A análise mostra tendências importantes da prova e pode servir como um guia para que os candidatos distribuam melhor o tempo de revisão. Entre os destaques, 91,67% das questões de Inglês cobraram compreensão e interpretação de textos. Em Português, interpretação, semântica e intertextualidade representaram 39,09% das questões. Em Biologia, ecologia e meio ambiente lideram o ranking (24,73%) e, em Matemática, os conteúdos mais recorrentes foram matemática financeira e estatística (23,15%). O levantamento completo está disponível pelo link.
Temas mais cobrados no Enem (2014–2025)
Levantamento produzido pelo Bernoulli Educação
Disciplina Conteúdo mais recorrente Frequência
Inglês Compreensão e interpretação de textos 91,67%
Espanhol Compreensão e interpretação de textos 73,33%
Português Interpretação de textos, semântica e intertextualidade 39,09%
Geografia Globalização, tecnologias, comércio e transportes 17,30%
História História Moderna 15,09%
Filosofia Pensamento ético e político contemporâneo 21,21%
Sociologia Cultura e patrimônio cultural 26,50%
Química Química orgânica, polímeros e biomoléculas 24,86%
Física Eletricidade 19,65%
Biologia Ecologia e meio ambiente 24,73%
Matemática Matemática financeira e estatística 23,15%
“Quando analisamos as provas em conjunto, percebemos que o Enem não privilegia a memorização. Mesmo quando um conteúdo aparece com frequência, ele é apresentado em contextos diferentes e exige que o estudante interprete informações, estabeleça relações e resolva problemas. Esse padrão se mantém ao longo dos anos”, destaca o diretor-executivo das unidades escolares do Bernoulli Educação, Marcos Raggazzi.
Cinco tendências reveladas por 12 anos de Enem
Além de identificar o que mais tem caído no exame, o levantamento evidencia algumas características da prova ao longo dos últimos anos:
* A interpretação continua sendo uma das competências mais valorizadas. Em Português, Inglês e Espanhol, a ampla maioria das questões exige compreensão e interpretação de textos, reforçando que o exame prioriza a capacidade de leitura e análise, e não apenas o domínio de regras gramaticais.
* O Enem privilegia a contextualização dos conteúdos. Em disciplinas como Geografia, Sociologia e Biologia, os temas mais frequentes dialogam diretamente com questões do cotidiano, como globalização, meio ambiente, cultura e sociedade, exigindo que o estudante relacione a teoria com situações reais.

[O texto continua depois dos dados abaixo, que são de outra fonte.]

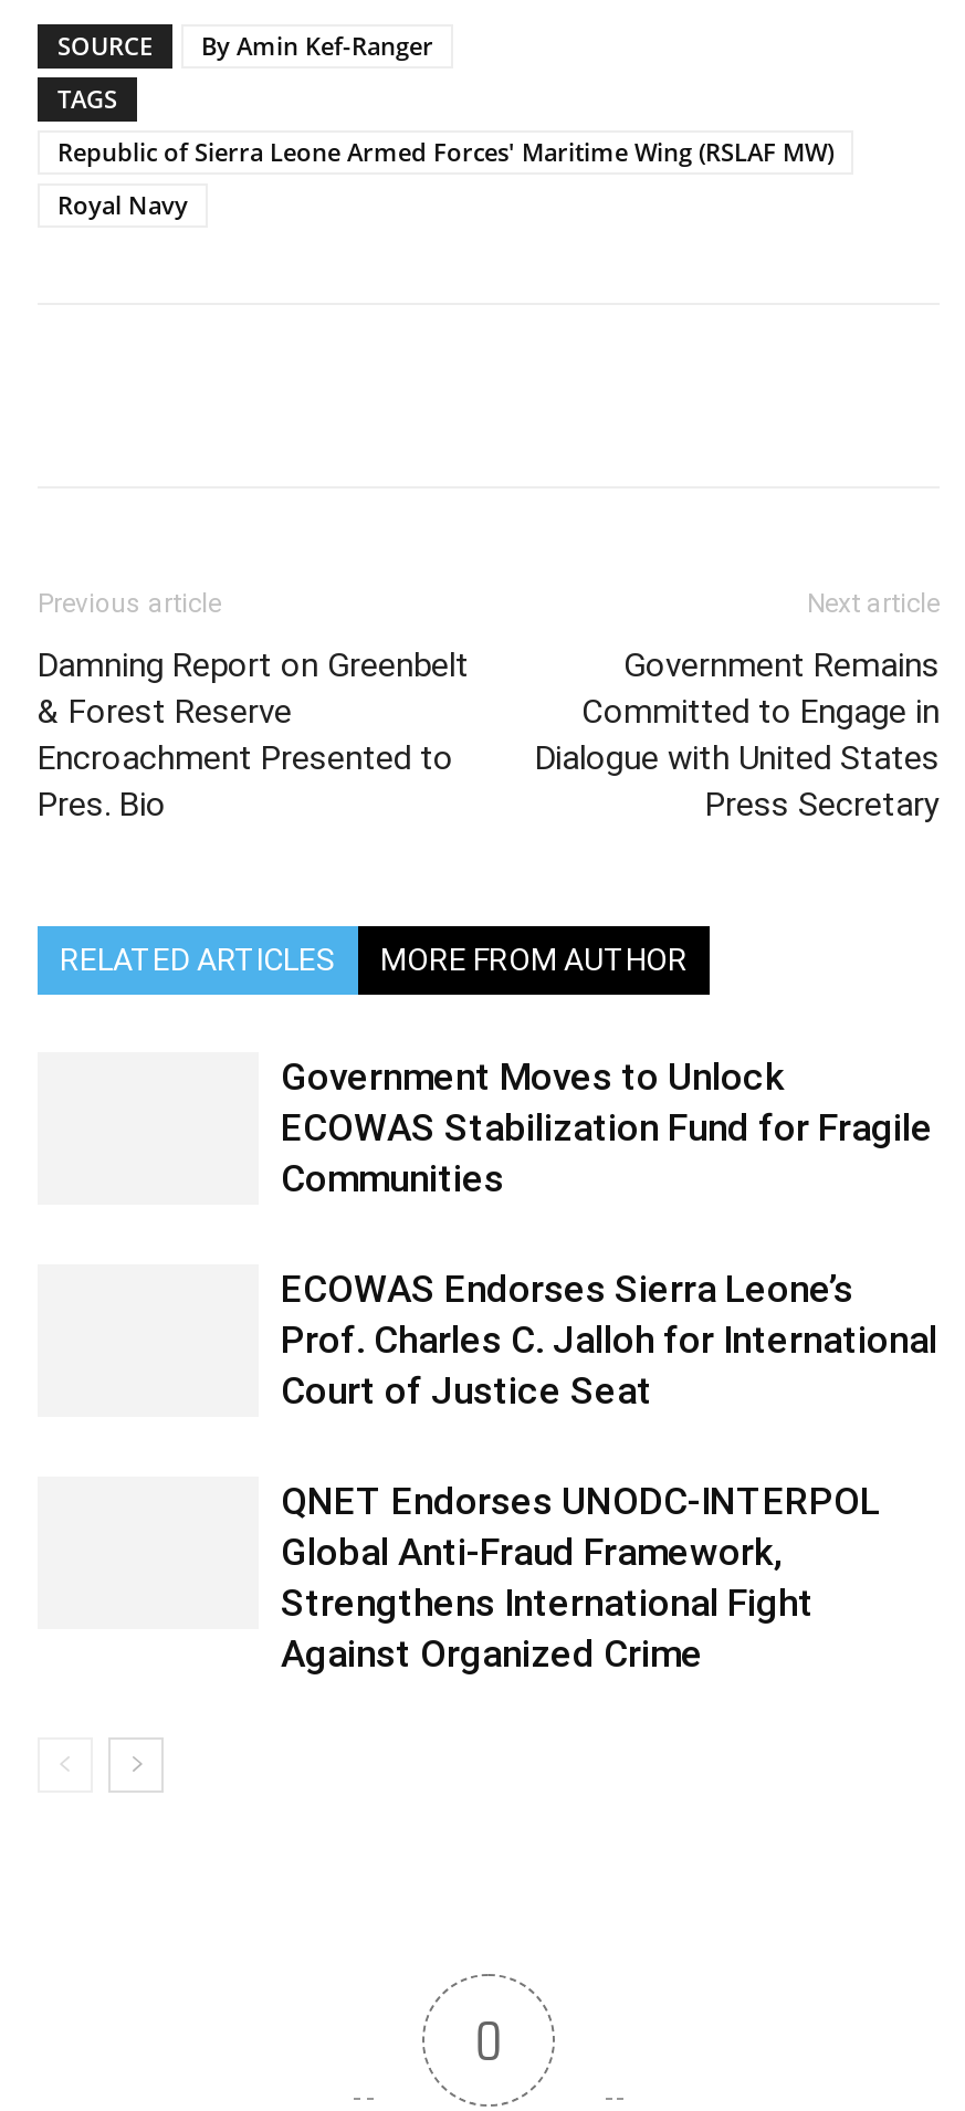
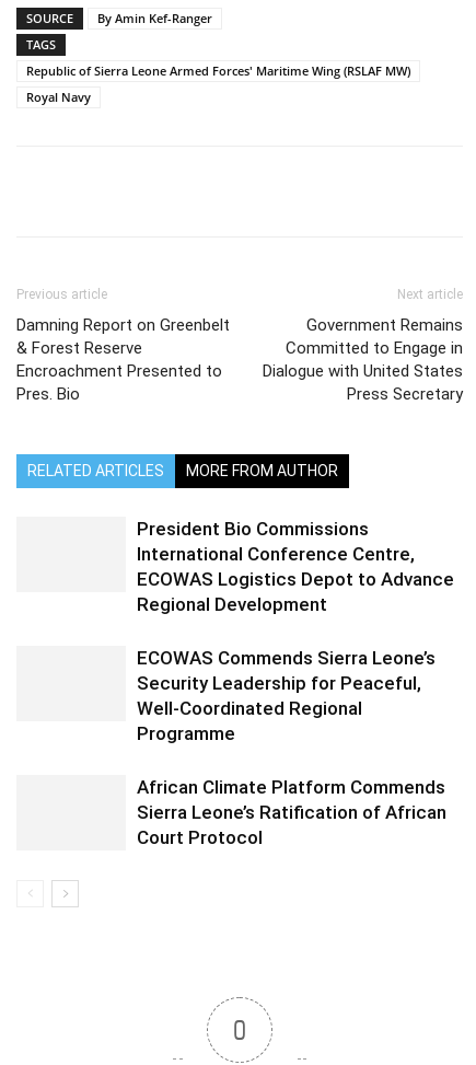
[281,1055,933,1201] Government Moves to Unlock | ECOWAS Stabilization Fund for Fragile | Communities -> [137,518,454,615] President Bio Commissions | International Conference Centre, | ECOWAS Logistics Depot to Advance | Regional Development
[281,1267,937,1413] ECOWAS Endorses Sierra Leone’s | Prof. Charles C. Jalloh for International | Court of Justice Seat -> [137,647,436,744] ECOWAS Commends Sierra Leone’s | Security Leadership for Peaceful, | Well-Coordinated Regional | Programme
[281,1479,880,1676] QNET Endorses UNODC-INTERPOL | Global Anti-Fraud Framework, | Strengthens International Fight | Against Organized Crime -> [137,776,446,848] African Climate Platform Commends | Sierra Leone’s Ratification of African | Court Protocol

* Matemática e Ciências da Natureza valorizam aplicações práticas. Questões de matemática financeira, estatística, eletricidade, ecologia e química orgânica demonstram a preferência da prova por situações-problema e contextos próximos da realidade dos estudantes.
* O histórico ajuda a direcionar a preparação, mas não substitui um cronograma completo. Conhecer os conteúdos mais recorrentes ajuda a se organizar melhor especialmente na reta final de estudos, quando as revisões se intensificam.
De acordo com Raggazzi, os dados ajudam a compreender o perfil do exame, mas não devem ser interpretados como uma lista de conteúdos que certamente estarão presentes na próxima edição. “O levantamento permite identificar tendências importantes da prova e pode auxiliar na organização dos estudos na reta final. No entanto, ele deve ser utilizado como um guia estratégico, e não como uma lista de apostas. O Enem avalia competências e habilidades construídas ao longo da formação e pode cobrar qualquer tópico previsto na matriz do exame.”
Nos últimos meses que antecedem ao exame, a recomendação, segundo o diretor, é combinar o estudo dos conteúdos mais recorrentes com a resolução de provas anteriores e simulados, além de reforçar a revisão dos temas em que o estudante apresenta maior dificuldade, priorizando aqueles que são recorrentes nas provas e apresentam baixo grau de dificuldade, pois podem gerar muitos pontos de acordo com a TRI. A análise histórica funciona como um direcionamento estratégico, mas não substitui uma preparação ampla e consistente para o exame.